When I first began winter day trips to Galveston, I loved the drive to East Beach to watch the Black Skimmers and American Oystercatchers. Northern Harriers became a common sighting for me as low-flight hunters, with long bodies and smooth wing beats, coursing back and forth like an air-born lawn mower, some ten feet above the marsh grasses. These field and marsh hunters prey on small mammals and birds, and we can be thankful for their role in keeping rat and mice populations from exploding.
Most other raptors are harder to identify. Many have multi-year molts that continue to confound me. But another easily identified buteo, common to the Gulf Coast, is the Red-shouldered Hawk. A winter day’s drive will commonly find it perched on power lines of F.M. roads (especially FM 2004), but there is nothing like seeing this beautiful buteo in its natural hunting element. The Red-shouldered Hawk is a forest hunter. This beautiful bird of prey will sit silently perched on tree limbs, in what would seem an impossible bramble for it to maneuver, and quietly wait its hunt. Just as human hunters quietly hide behind a tree, or within a hunting blind, the Red-shouldered hunts in similar manner. This rather small buteo (17” long and a wing span of 40”) is often missed by human observers due to its secretive perching skills.
Frequently my sighting of a Red-shouldered is due to the noise and movement of its sudden chase and capture of a small mammal, reptile or amphibian in the forest habitat. With a wing span of 40” (think longer than a yard stick) I’m often amazed at its capacity to maneuver thickets and crooked limbs. And sometimes, it is the cry or squeal of the prey that draws my eye toward this stealthy hunter’s movement.
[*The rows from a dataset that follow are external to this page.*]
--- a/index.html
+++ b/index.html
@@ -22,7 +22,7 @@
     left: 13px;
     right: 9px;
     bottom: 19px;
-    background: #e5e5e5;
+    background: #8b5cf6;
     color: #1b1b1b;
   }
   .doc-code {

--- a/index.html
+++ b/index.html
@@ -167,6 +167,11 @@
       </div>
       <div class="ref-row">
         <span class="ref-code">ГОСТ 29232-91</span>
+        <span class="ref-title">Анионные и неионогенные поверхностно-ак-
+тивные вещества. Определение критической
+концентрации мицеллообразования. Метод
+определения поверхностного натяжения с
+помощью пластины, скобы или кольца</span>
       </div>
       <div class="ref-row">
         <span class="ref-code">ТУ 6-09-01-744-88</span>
I’ve watched these patient hunters capture squirrels in a full out chase within heavily limbed trees. As with other predators, a forest habitat is healthy when it can support these beautiful meat eaters.
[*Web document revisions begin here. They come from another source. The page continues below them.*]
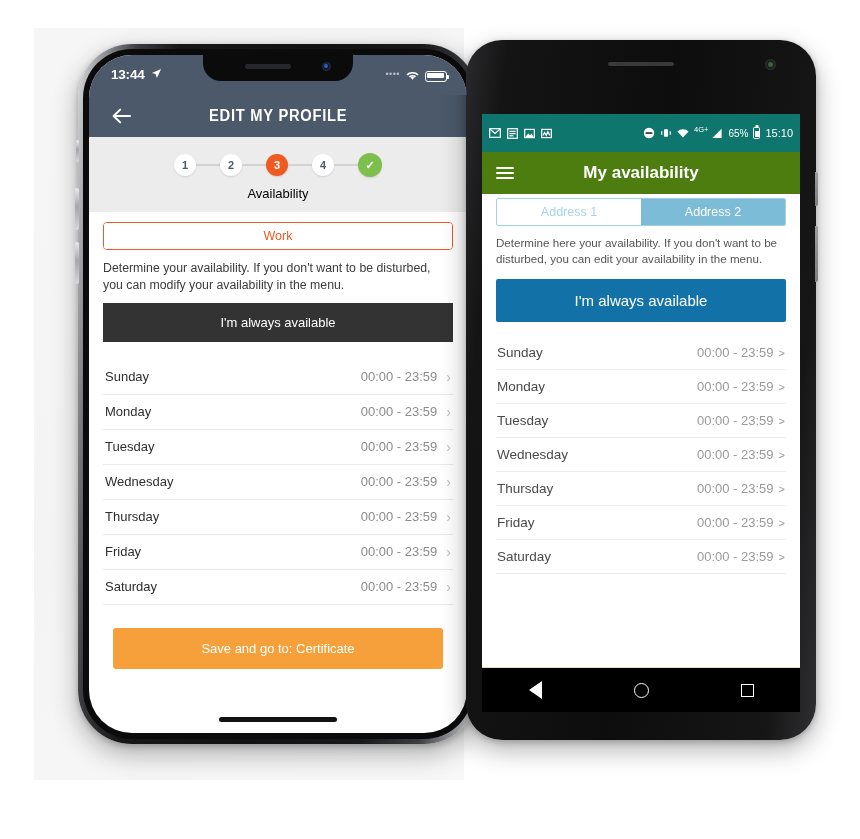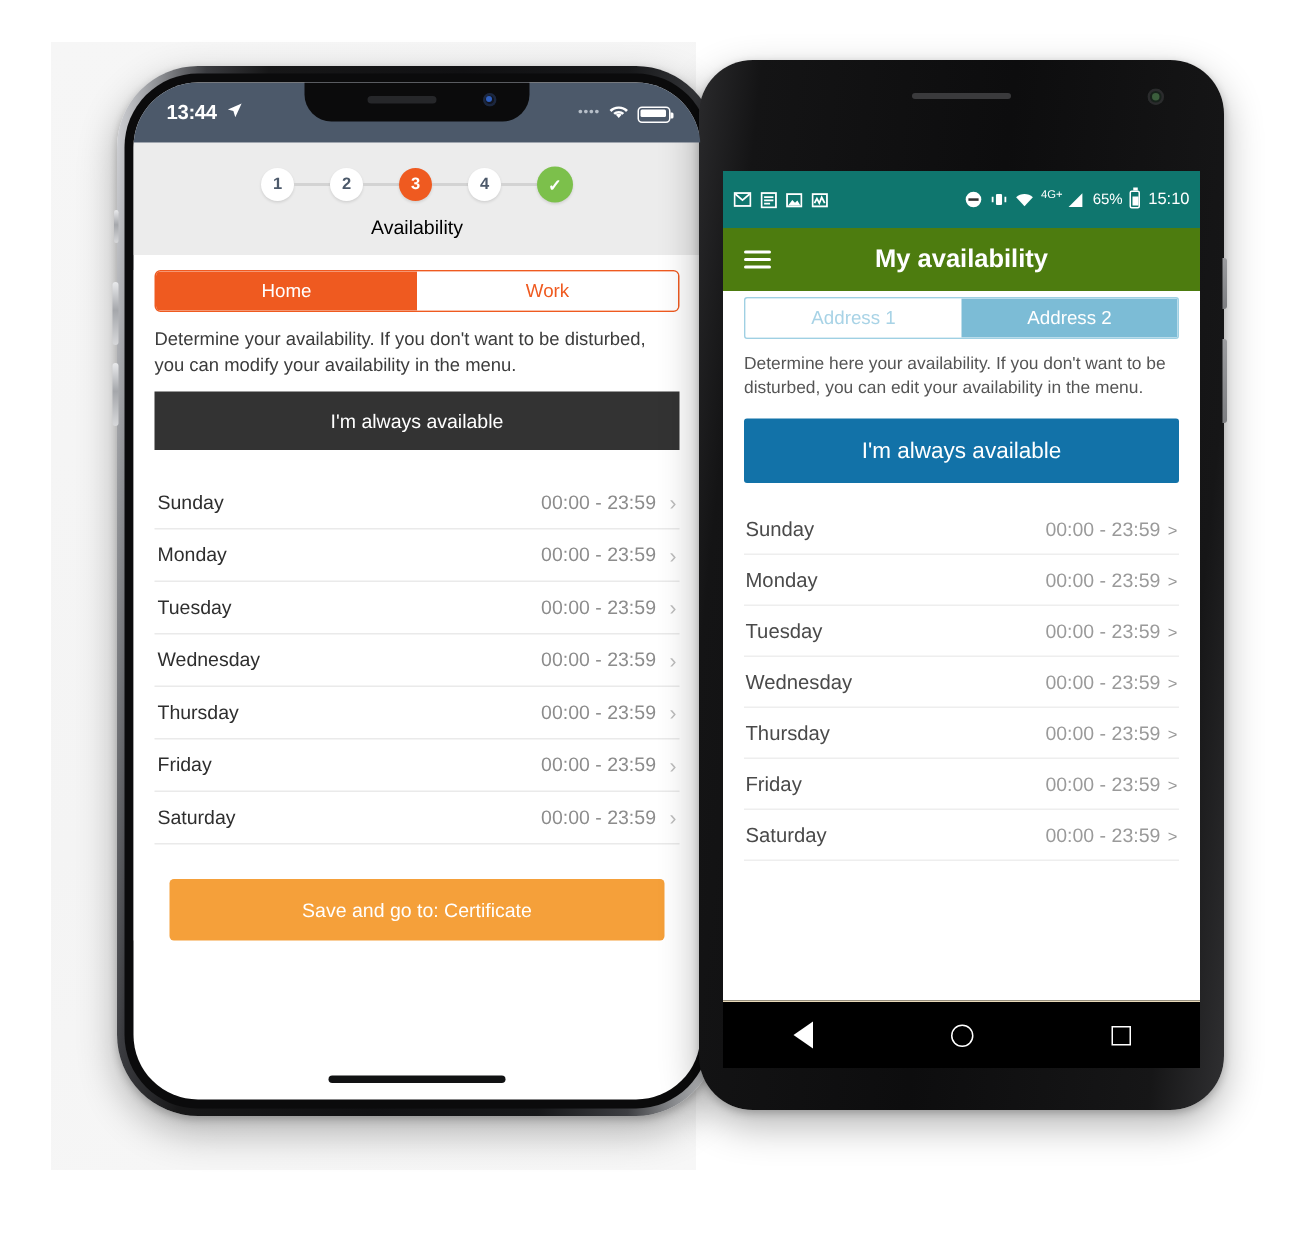--- a/index.html
+++ b/index.html
@@ -621,6 +621,15 @@
         </div>
       </div>
 
+      <div class="ip-navbar">
+        <div class="ip-back">
+          <svg width="20" height="16" viewBox="0 0 20 16">
+            <path d="M8.2 1.6 L1.6 8 L8.2 14.4" stroke="#fff" stroke-width="2" fill="none" stroke-linecap="round" stroke-linejoin="round"></path>
+            <line x1="1.9" y1="8" x2="18" y2="8" stroke="#fff" stroke-width="2" stroke-linecap="round"></line>
+          </svg>
+        </div>
+        <div class="ip-title">EDIT MY PROFILE</div>
+      </div>
 
       <div class="ip-stepzone">
         <div class="ip-steps">

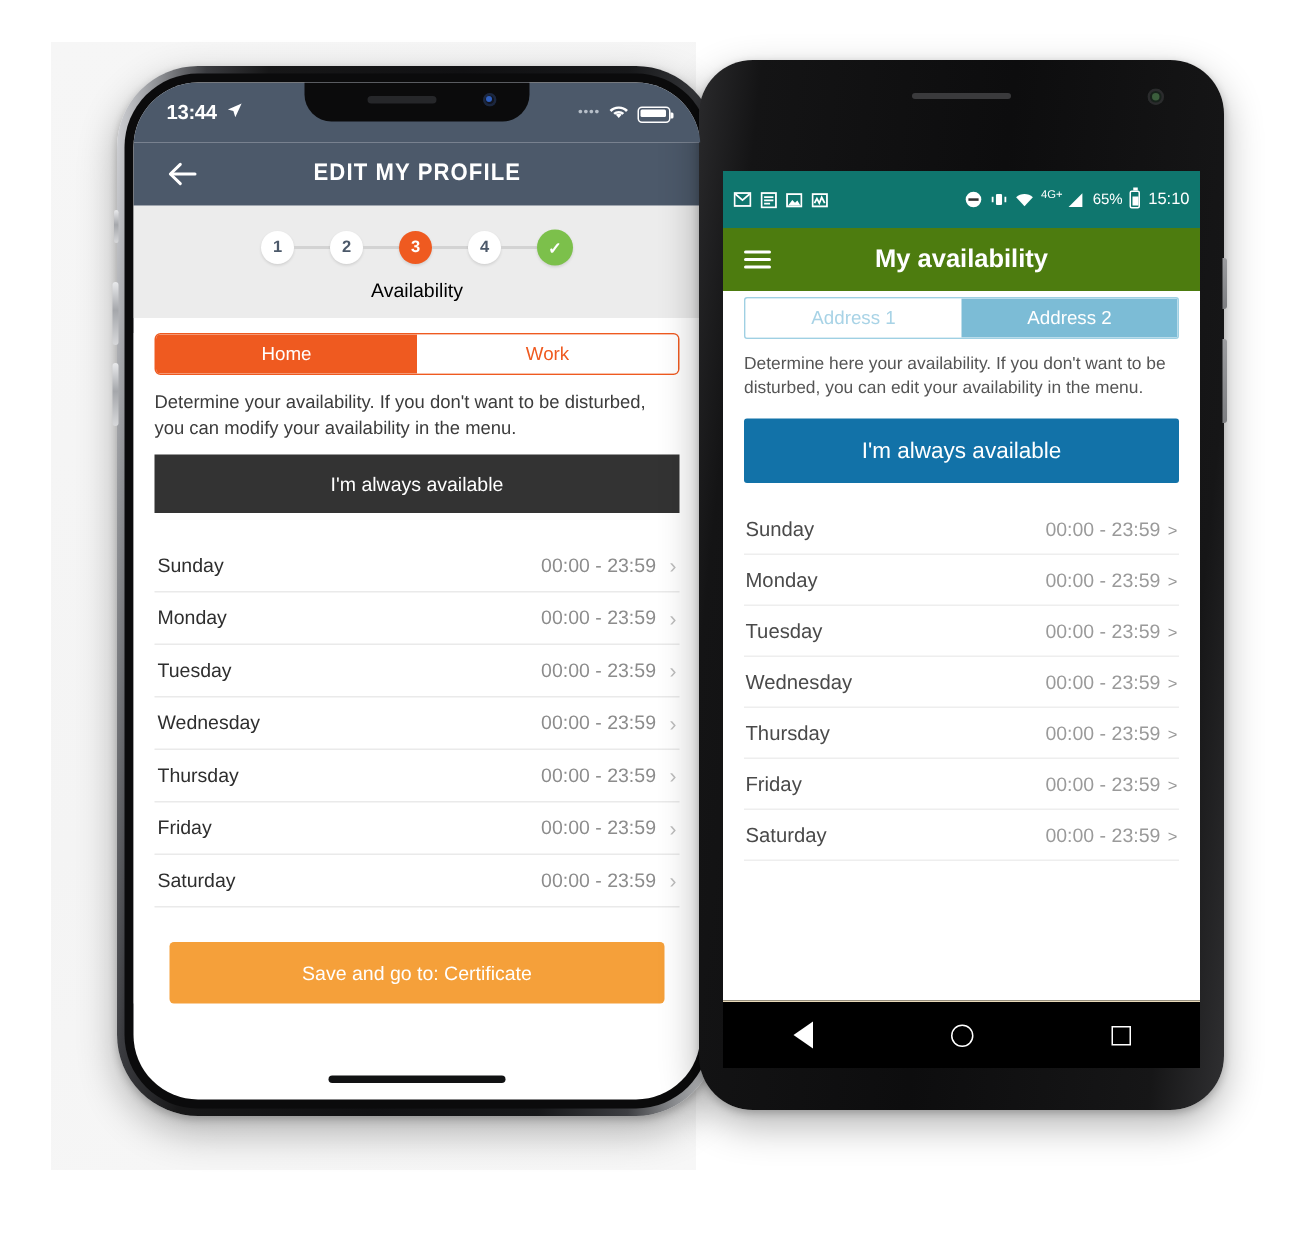--- a/index.html
+++ b/index.html
@@ -648,7 +648,6 @@
 
       <div class="ip-body">
         <div class="ip-tabs">
-          <div class="ip-tab active">Home</div>
           <div class="ip-tab">Work</div>
         </div>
Although all raptors are mighty warrior hunters, I consider just about every one of them to be skittish to the point of being “chicken”. (A slur toward their genetic personality that I admit to mumbling on occasion, just as I’m raising camera lens to shoot them and they are flying in full retreat.) It is hard to get close to these mighty hunters, especially the Red-shouldered in its forest habitat. Human noise or movement on wooded path, and Red-shouldered Hawks are the first to take flight, leaving those brave and cheerful kinglets and chickadees to greet the birder. An opportunity to quietly study a Red-shouldered Hawk, in the forest setting, and at close range, is a day’s delight.
I got lucky Christmas Eve’s eve at Brazos Bend State Park. Alone and very quietly birding at an extremely slow pace, I came upon this beautiful Red-shouldered, perched rather openly on limb. We stared each other down for a delightfully long time. These three photos show its constant head movement, ever the ready hunter. And yes, it was my day’s delight.